#10: an inside job
Good morning,
Another week filled with interviews and dialogue. One thing someone said to me that I can’t stop thinking about is that you don’t have to become something you’re not to fight racism. It’s an inside job. You have to reveal what’s already inside of you.
It made me think about how impossible it is to evaluate American history without looking at religion and the role that it plays in the details of people’s lives. After all, much of what we think is inside of us comes from the stories we believe about why we are here at all.
It seems like fear and hate are to the individual what religion is to the system. I don’t think the individual or the system can be changed without looking carefully at both.
To that end, had a little bit of time on Sunday night to continue research on care work, and after watching an episode of Mrs. America, I found myself deep in the archives of of the Phyllis Schlafly Report. Here is the 1972 issue on why the Equal Rights Amendment is an attack on conservative American women’s privilege (i.e. the right not to work and enjoy social protections required of men who are providers). The basis of these rights, she argues, are the roles women have been given by God, not “the establishment” that liberals are trying to take down.

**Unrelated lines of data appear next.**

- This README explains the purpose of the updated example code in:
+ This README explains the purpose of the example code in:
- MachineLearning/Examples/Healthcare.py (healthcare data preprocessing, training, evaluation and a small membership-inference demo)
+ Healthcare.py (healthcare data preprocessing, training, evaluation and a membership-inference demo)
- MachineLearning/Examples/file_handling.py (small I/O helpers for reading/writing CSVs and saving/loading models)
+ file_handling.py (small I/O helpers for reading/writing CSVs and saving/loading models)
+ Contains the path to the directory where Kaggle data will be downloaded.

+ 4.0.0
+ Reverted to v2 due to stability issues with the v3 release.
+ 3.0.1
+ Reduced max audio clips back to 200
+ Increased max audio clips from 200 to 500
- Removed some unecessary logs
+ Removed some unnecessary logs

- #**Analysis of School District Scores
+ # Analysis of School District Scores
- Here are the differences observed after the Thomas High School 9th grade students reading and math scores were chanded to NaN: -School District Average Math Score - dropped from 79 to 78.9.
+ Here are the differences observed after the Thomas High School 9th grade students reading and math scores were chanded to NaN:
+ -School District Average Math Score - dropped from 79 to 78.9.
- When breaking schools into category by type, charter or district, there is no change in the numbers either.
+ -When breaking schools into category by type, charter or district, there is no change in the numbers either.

As I think I’ve mentioned before, I’ve been following communities of women who practice Christian homemaking in 2020 (moms who document all their care work on Instagram, women who have created online businesses to support homemaking, etc). Interestingly, so far I’ve noticed that the labeling around homemaking seems to be predominantly used by white women while South Asian and other moms of color who do the same thing, label themselves as bloggers and influencers (which brings up so many questions about what we are and aren’t willing to call care work). Considering the disparities between women’s rights to property and household assets between the global south and the global north, reading the Schlafly report makes a weirdly effective argument to convince people to hold onto their privilege.
One of Schlafly’s other arguments against the ERA is that if women are expected to work outside the home, they’ll end up with two jobs and not be able to do 100% at either one, which, nearly 50 years later, is an issue that has sparked many media projects, like The Double Shift podcast.
Anyway, it’s really difficult to understand America.
I recommend choosing a lens you’re not used to and going deep with it, not forgetting about the role religion plays in every evaluation we make of people’s behavior. If anyone has suggested resources on this, would love them.
Will leave it there for today.
Hope everyone keeps at whatever action they’ve chosen to take this week.